Resources and Support for COVID 19 impacted Job Seekers

AEDS and a panel of workforce development professionals will provide African workers and self-employed individuals impacted by the pandemic with information about job seeker programs and resources, jobs with partner employers, and career pathways and training programs. This session will link participants to an employer exhibit and provide them with resource materials.

Day Two Opening Keynote: Alfa Demmellash, CEO, Rising Tide Capital
Building Wealth, Advancing Economic Inclusion

This session will feature a panel of leaders dedicated to advancing racial equity and inclusion in the US economy and building multi-sector coalitions to achieve this vision for the state. They will discuss economic inclusion indicators and strategies employed to create pathways to economic prosperity and multi-generational wealth for Africans and other economically marginalized communities.

Global Africa: Preserving African Identity Across the Diaspora

Panelists in this session will explore strategies to preserve and deepen connections between Africans in the U.S. and abroad to build a more economically thriving and prosperous Africa. They will highlight the importance of reinforcing African identity among younger generations raised and educated in an American society where their race, their Blackness, takes prominence over their ethnic cultures.

Advancing Economic Prosperity with Credible Data Tools

In this session, a panel of expert economists and researchers will discuss the need and importance of data as a tool for informing and evaluating the impacts of economic development and other policies, private sector and philanthropic investments, and community-driven strategies.

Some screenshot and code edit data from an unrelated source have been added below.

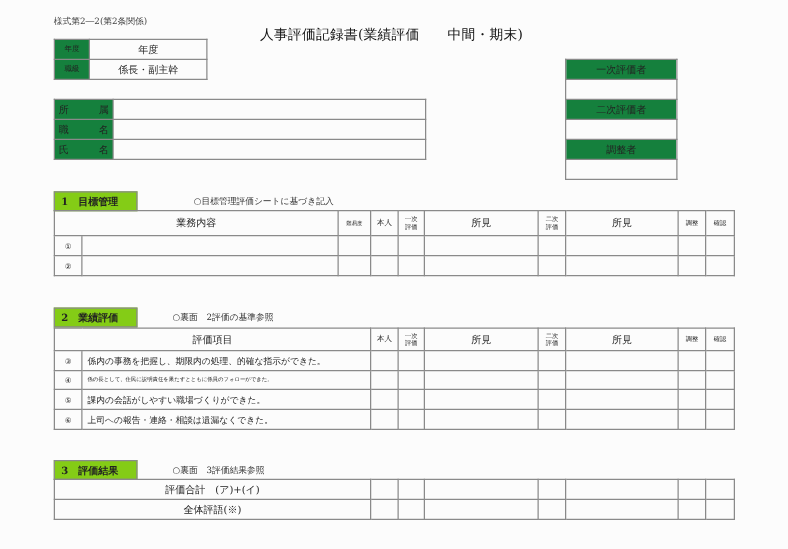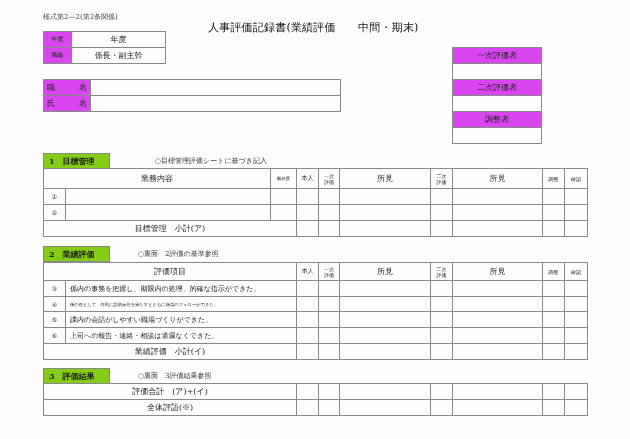--- a/index.html
+++ b/index.html
@@ -5,21 +5,21 @@
   html, body { margin:0; padding:0; }
   body {
     width:630px; height:439px; background:#fcfcfc; position:relative; overflow:hidden;
     font-family:"DejaVu Serif","Liberation Serif",serif; color:#222;
   }
   .abs { position:absolute; }
   .form-no { left:43px; top:12px; font-size:7px; color:#444; }
   .title { left:208px; top:20px; font-size:11px; color:#111; letter-spacing:0.2px; white-space:pre; }
   table { border-collapse:collapse; position:absolute; table-layout:fixed; }
   td { border:1px solid #8a8a8a; padding:0; font-size:8px; text-align:center; vertical-align:middle; overflow:hidden; white-space:nowrap; }
-  .gray { background:#d946ef; }
+  .gray { background:#15803d; }
   .lbl-just { text-align:justify; text-align-last:justify; padding:0 3px; }
   .sec-hdr { border:1px solid #8a8a8a; background:#84cc16; font-size:8px; font-weight:bold; padding-left:5px; box-sizing:border-box; line-height:14px; }
   .sec-note { font-size:7px; color:#333; }
   .tiny { font-size:5px; line-height:6px; }
   .small { font-size:6px; }
   .left { text-align:left; padding-left:4px; }
   .vsmall { font-size:4.3px; }
 </style>
 </head>
 <body>
@@ -43,20 +43,24 @@
   </tr>
 </tbody>
   </table>
 
 <table style="left:43px; top:79px; width:297px;">
   <colgroup>
       <col style="width:47px">
       <col style="width:250px">
     </colgroup>
   <tbody>
+      <tr style="height:16px">
+    <td class="gray lbl-just">所属</td>
+    <td></td>
+  </tr>
   <tr style="height:16px">
     <td class="gray lbl-just">職名</td>
     <td></td>
   </tr>
   <tr style="height:16px">
     <td class="gray lbl-just">氏名</td>
     <td></td>
   </tr>
 </tbody>
   </table>
@@ -129,30 +133,20 @@
     <td class="left"></td>
     <td></td>
         <td></td>
     <td></td>
         <td></td>
     <td></td>
         <td></td>
     <td></td>
         <td></td>
   </tr>
-  <tr style="height:16px">
-    <td colspan="3">目標管理　小計(ア)</td>
-    <td></td>
-    <td></td>
-        <td></td>
-    <td></td>
-        <td></td>
-    <td></td>
-        <td></td>
-  </tr>
 </tbody>
   </table>
 
 <div class="abs sec-hdr" style="left:43px; top:246px; width:67px; height:16px;">2　業績評価</div>
 <div class="abs sec-note" style="left:138px; top:249px;">○裏面　2評価の基準参照</div>
 
 <table style="left:43px; top:262px; width:544px;">
   <colgroup>
     <col style="width:22px">
       <col style="width:231px">
@@ -212,30 +206,20 @@
     <td class="small">⑥</td>
     <td class="left" style="font-size:7px;">上司への報告・連絡・相談は遺漏なくできた。</td>
     <td></td>
         <td></td>
     <td></td>
         <td></td>
     <td></td>
         <td></td>
     <td></td>
   </tr>
-  <tr style="height:16px">
-    <td colspan="2">業績評価　小計(イ)</td>
-    <td></td>
-        <td></td>
-    <td></td>
-        <td></td>
-    <td></td>
-        <td></td>
-    <td></td>
-  </tr>
 </tbody>
   </table>
 
 <div class="abs sec-hdr" style="left:43px; top:368px; width:67px; height:16px;">3　評価結果</div>
 <div class="abs sec-note" style="left:138px; top:371px;">○裏面　3評価結果参照</div>
 
 <table style="left:43px; top:383px; width:544px;">
   <colgroup>
     <col style="width:253px">
       <col style="width:22px">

Afternoon Main Stage Panel: Investing In Youth Leaders To Address COVID 19 And Build Lasting Community Resilience

The majority of Minnesota Africans are under 25 years old, with nearly 50% of Somali and Ethiopians in the state under 17 years old, making them a substantial population of the state’s future workforce, voters, and leaders. Energized and impassioned to make positive social change and impacts, African youth are not waiting for that future and taking leadership and action now to address COVID 19 and other challenges facing their communities. This keynote panel will feature leading African youth activists, entrepreneurs, and organizers who are disrupting systems and building new powerful multi-racial movements for greater community resilience against COVID 19 and the future.

Amplifying Community Power through Civic Engagement and the Political Process

Africans are stepping up to change the political landscape and actively participating in local civic processes. Africans readily volunteer, vote at high rates, and are elected and appointed to public office at all levels of government. Presentations by African elected officials and organizers will highlight the vital need for ongoing and deep civic engagement of Africans to ensure fair representation in government and the adoption of community-responsive policies.

Health and Wellness During COVID 19: Surviving vs Thriving

African mental health and community wellness experts will discuss the unprecedented levels of stress among African immigrants resulting from the health and economic impacts of COVID 19. Police killings of Blacks, civil unrest, upticks in neighborhood crime and violence, and our increasingly polarized and hostile political climate further exacerbate health-damaging trauma among community members. Panelists will elevate best practices in healing and wellness and offer strategies for building the socio-emotional resiliency needed to navigate the challenges of our time and future crises.

Positive Differences: Fostering African Immigrants and African American Collaboration

This panel will offer recommendations for addressing and avoiding cross-cultural tensions between African-born and U.S. born communities. Participants will identify and discuss strategies that leverage both communities’ many assets and identify cooperative and complementary strategies to build greater solidarity and inclusive Pan African/Black power.